The sighting, notes Survival International, comes shortly after the representatives from Perupetro, Peru's state oil company, compared the existence of uncontacted tribes in Peru to the Loch Ness monster.

© Heinz Plenge Pardo / Frankfurt Zoological Society

Rory Carroll of The Guardian write that the group may be members of the Mascho Piro tribe: "Similar types of huts were spotted in the region in the 1980s, prompting speculation that this was the Mascho Piro, a tribe which erects temporary dwellings near riverbanks during the dry season when it is easier to fish, then move back into the forest during the wet season."
"It is absurd to say there are uncontacted peoples when no one has seen them," said Daniel Saba, chairman of Perupetro.

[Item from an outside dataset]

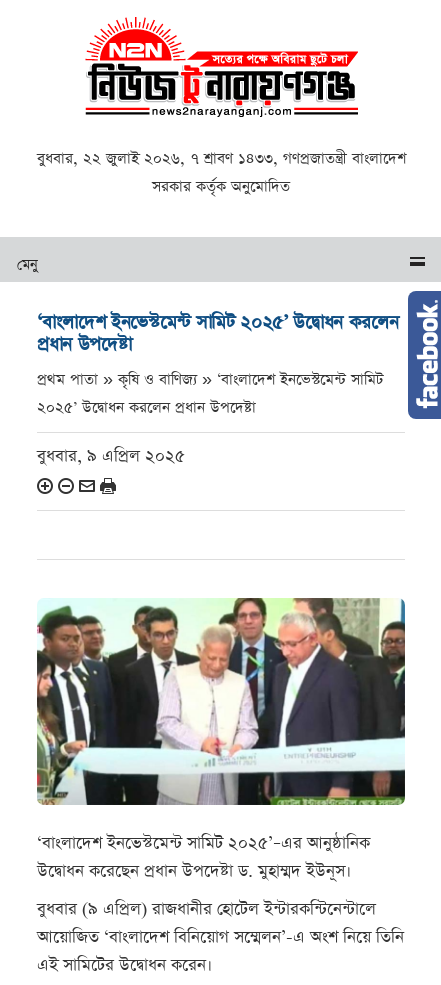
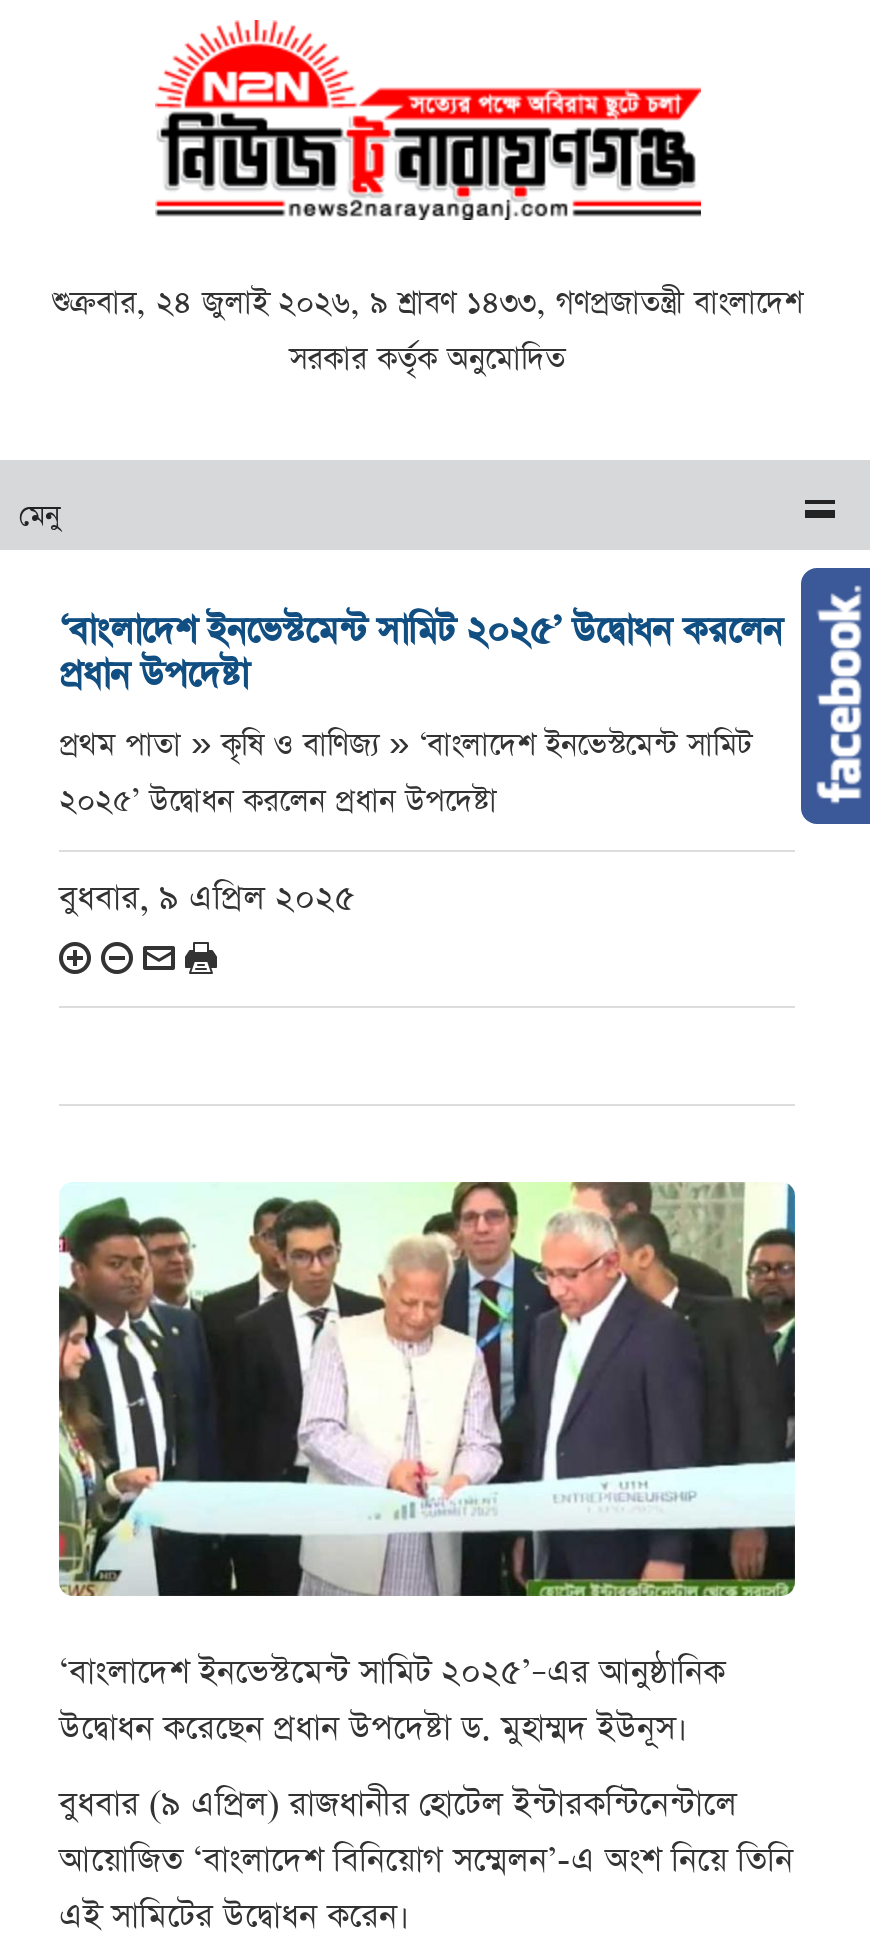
- বুধবার, ২২ জুলাই ২০২৬, ৭ শ্রাবণ ১৪৩৩, গণপ্রজাতন্ত্রী বাংলাদেশ
+ শুক্রবার, ২৪ জুলাই ২০২৬, ৯ শ্রাবণ ১৪৩৩, গণপ্রজাতন্ত্রী বাংলাদেশ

Indigenous rights groups say the sighting is proof that such people exist. Survival International estimates that there are at least 15 uncontacted tribes in Peru, many of which are likely at risk from encroachment by loggers and the oil industry.

"What further proof is needed of the uncontacted tribes' existence?" asked Stephen Corry, director of Survival International. "There they are for all the world to see - Peru's most vulnerable citizens whose government now needs to do its duty by them. It is time for their rights to their land to be recognized and respected, for oil and gas exploration to be banned from their territories, and for all loggers and other outsiders to be removed."

"The uncontacted tribes exist," added AIDESEP, Peru's national Indian organization. "If we don't act now, tomorrow could be too late.'


Photos of spear-wielding uncontacted tribe in the Amazon rainforest (May 30, 2008) A fly-over of a remote part of the Amazon rainforest spotted members of what is believed to be one of the world's last uncontacted tribes. The Amazonians reacted aggressively to the fly-over, with bow and arrows aimed at the plane, according to Survival International, a group that works to protect indigenous peoples.

Uncontacted Amazon tribe spotted by plane in Peru (October 21, 2007) A group of uncontacted indigenous tribesmen were spotted by plane in a remote part of the Peruvian Amazon last month, according to Survival International. The region is threatened by illegal mahogany loggers.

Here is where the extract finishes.